Another line of attack for making the many-one reductions weaker is to only allow isomorphisms. It may seem counter-intuitive first that this should be possible, but the Schröder-Bernstein theorem can sometimes be adapted. This is described in two classic papers:
Reductions in Circuit Complexity: An Isomorphism Theorem and a Gap Theorem (17 pages)
by M Agrawala, E Allender, S Rudich – 1998
Reducing the Complexity of Reductions (9 pages or 22 pages)
by M Agrawala, E Allender, R Impagliazzo, T Pitassi, S Rudich – 2001
I didn’t read those papers yet, but Algebra, Logic and Complexity in Celebration of Eric Allender and Mike Saks by Neil Immerman gives a nice survey of those results, which I read for a start.

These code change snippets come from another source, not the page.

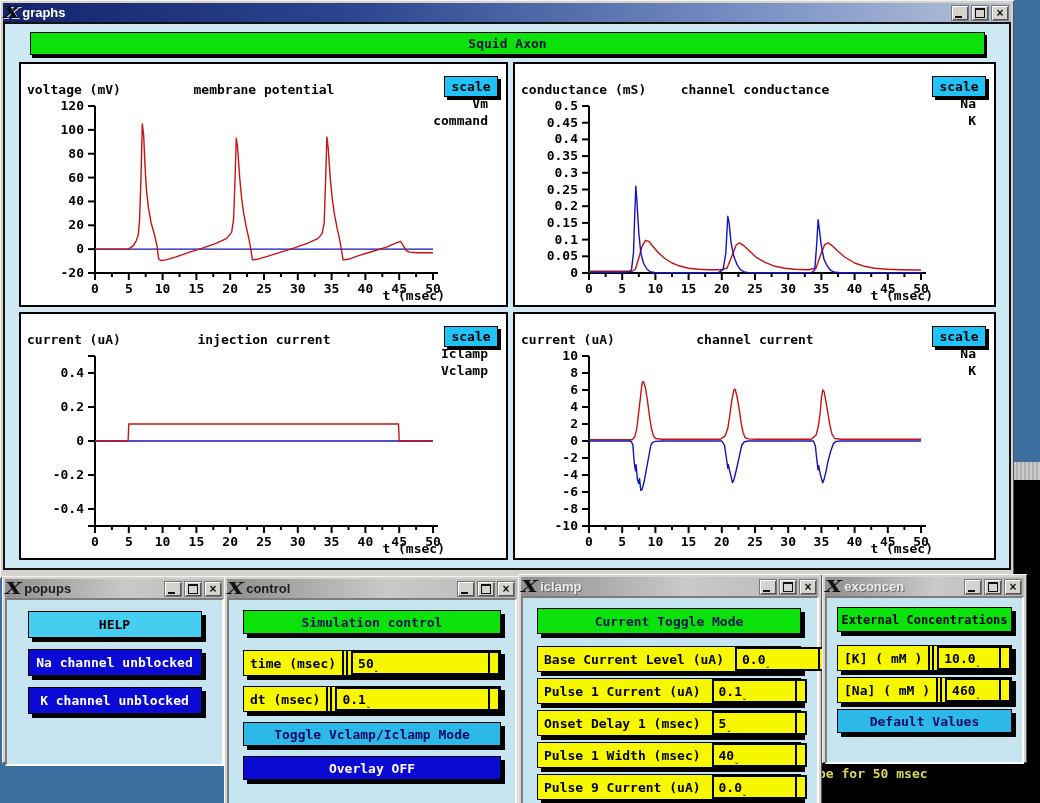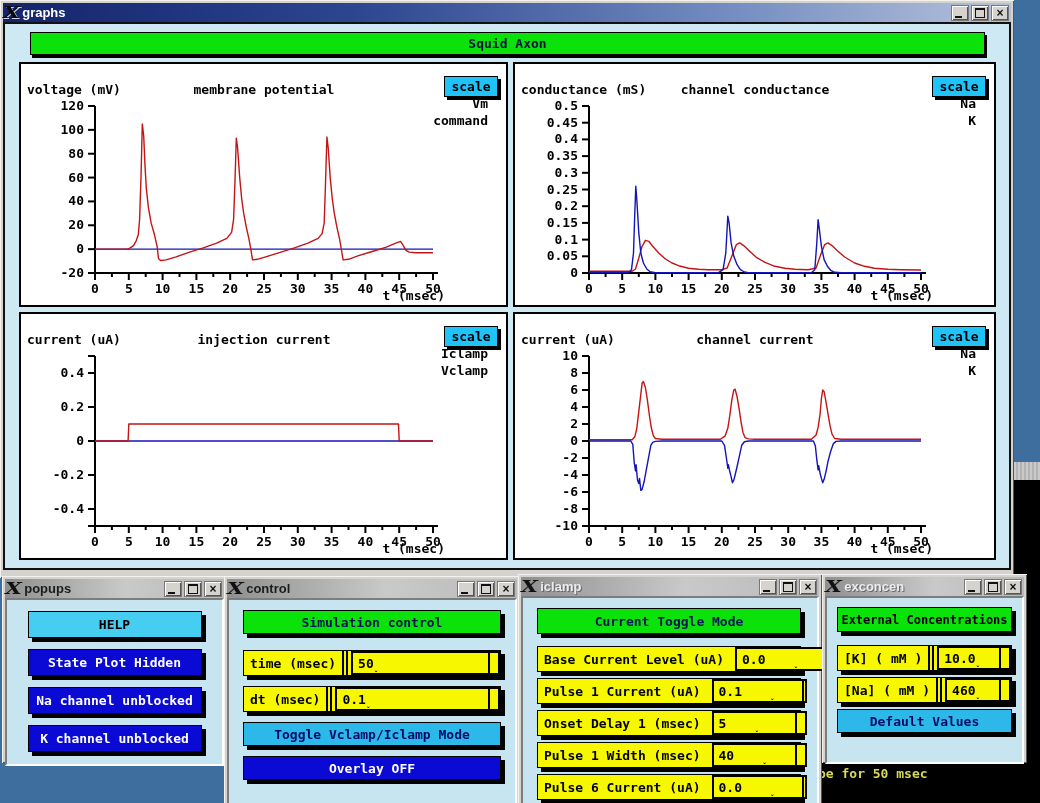--- a/index.html
+++ b/index.html
@@ -407,7 +407,6 @@
     </div>
     <div class="inner" id="popups-inner">
       <div class="pbtn btn-cyan btn-help">HELP</div>
-      <div class="pbtn btn-blue">State Plot Hidden</div>
       <div class="pbtn btn-blue">Na channel unblocked</div>
       <div class="pbtn btn-blue">K channel unblocked</div>
     </div>

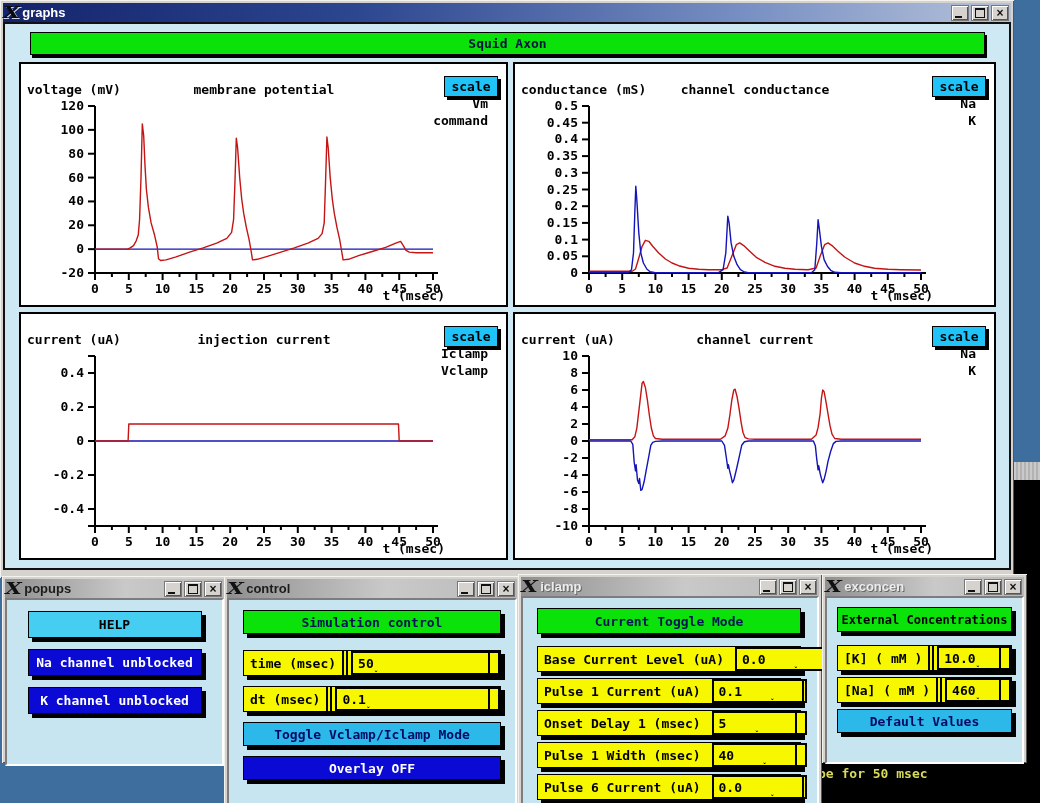--- a/index.html
+++ b/index.html
@@ -83,7 +83,7 @@
   #iclamp-inner{height:214px;padding:10px 16px 0 14px;}
   #icl-header{height:24px;margin-bottom:12px;}
   #iclamp-inner .frow{height:24px;margin-bottom:6px;}
-  #iclamp-inner .frow .vbox{flex:none;width:86px;gap:28px;}
+  #iclamp-inner .frow .vbox{flex:none;width:86px;}
   #iclamp-inner .frow .lbl{flex:1;}
   
   #exconcen-win{left:822px;top:574px;width:199px;height:183px;}

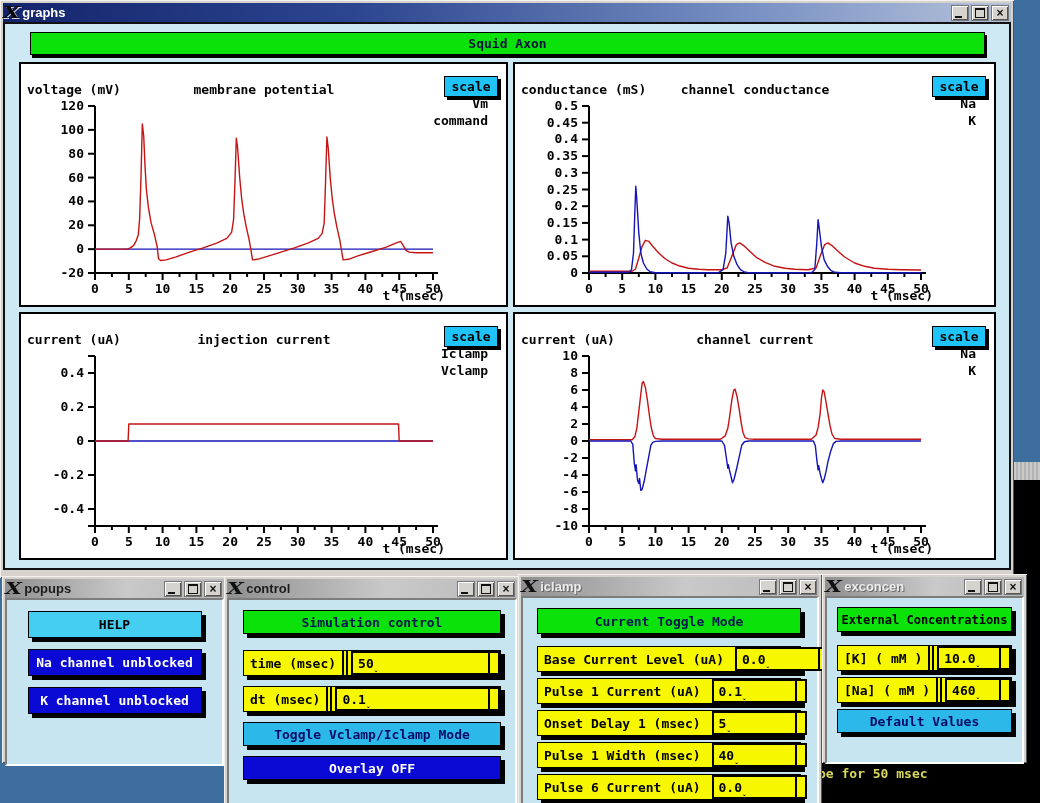--- a/index.html
+++ b/index.html
@@ -514,7 +514,7 @@
           </span>
       </div>
       <div class="frow">
-        <span class="lbl">Pulse 6 Current (uA)</span>
+        <span class="lbl">Pulse 9 Current (uA)</span>
         <span class="sep"></span>
           <span class="sep2"></span>
         <span class="vbox">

One important property of input driven stack automata is that the dependency graphs will be planar DAGs. For general polynomial time algorithms, the dependency graphs will be general non-planar DAGs (due to variable binding with an unbounded number of variables). In order to learn what is already known about this, I googled “DAG automata”. The first three hits are awesome:
DAG Automata – Variants, Languages and Properties (48 pages)
by J Blum – May 25, 2015
How Useful are Dag Automata? (26 pages)
by S Anantharaman, P Narendran, M Rusinowitch – 2004
DAG Automata for Meaning Representation (12 pages)
by F Drewes – London, UK, July 13–14, 2017
The first and third hit are related, Frank Drewes was the adviser of Johannes Blum. I read both, and they were really worth it. (I only browsed the paper from 2004, just to see that the newer papers really achieved a breakthrough.) They reduce determining which rules are useless to a question about Petri nets, and then provide a solution for that problem: “A Petri net is structurally cyclic if every configuration is reachable from itself in one or more steps. We show that structural cyclicity is decidable in deterministic polynomial time.”
Structurally Cyclic Petri Nets (9 pages)
by F Drewes, J Leroux – 2015
On understanding a problem, without solving it
One can understand a problem without solving it. So one can understand why something is a problem and why a solution would be challenging, without being able to come up with a solution. I don’t know whether the best experts in computer science understand P != NP in this sense. I don’t understand it yet, but I have the deeply rooted belief that it can be understood.
And understanding for me also means to be able to read work that others have done, and to see and feel the connection to the questions which interest me.
This post is too long, but I didn’t really care this time. Since the reader is expected to read at least some of the linked material, it is implicitly even much longer than its nominal length (which is too long) indicates. The initial goal was to write it in order to be able to focus again on more urgent topics. But of course, this didn’t really worked out that way. Still, this post was always intended to be mainly a collection of links to papers I already read or still plan to read in order make progress on understanding ALogTime, LogCFL, and threshold circuits. And I also knew that I would try to justify myself for believing that this topic is worth studying.
Do I believe that the dreams of fast solutions can come true? I don’t know. Uzi Vishkin seems to have made a much more serious effort than I ever will, and even argued his case from an economic perspective:
Alas, the software spiral is now broken: (a) nobody is building hardware that provides improved performance on the old serial software base; (b) there is no broad parallel computing application software base for which hardware vendors are committed to improve performance; and (c) no agreed-upon architecture currently allows application programmers to build such software base for the future
Could proof of work problems for crytocurrency mining provide the incentive to make dreams come true? Who knows, money is important, after all. But personally, I am rather a believer in “constant dripping wears away the stone,” so I think in the long run, it is quite possible that things progress. Probably in ways I cannot even imagine today.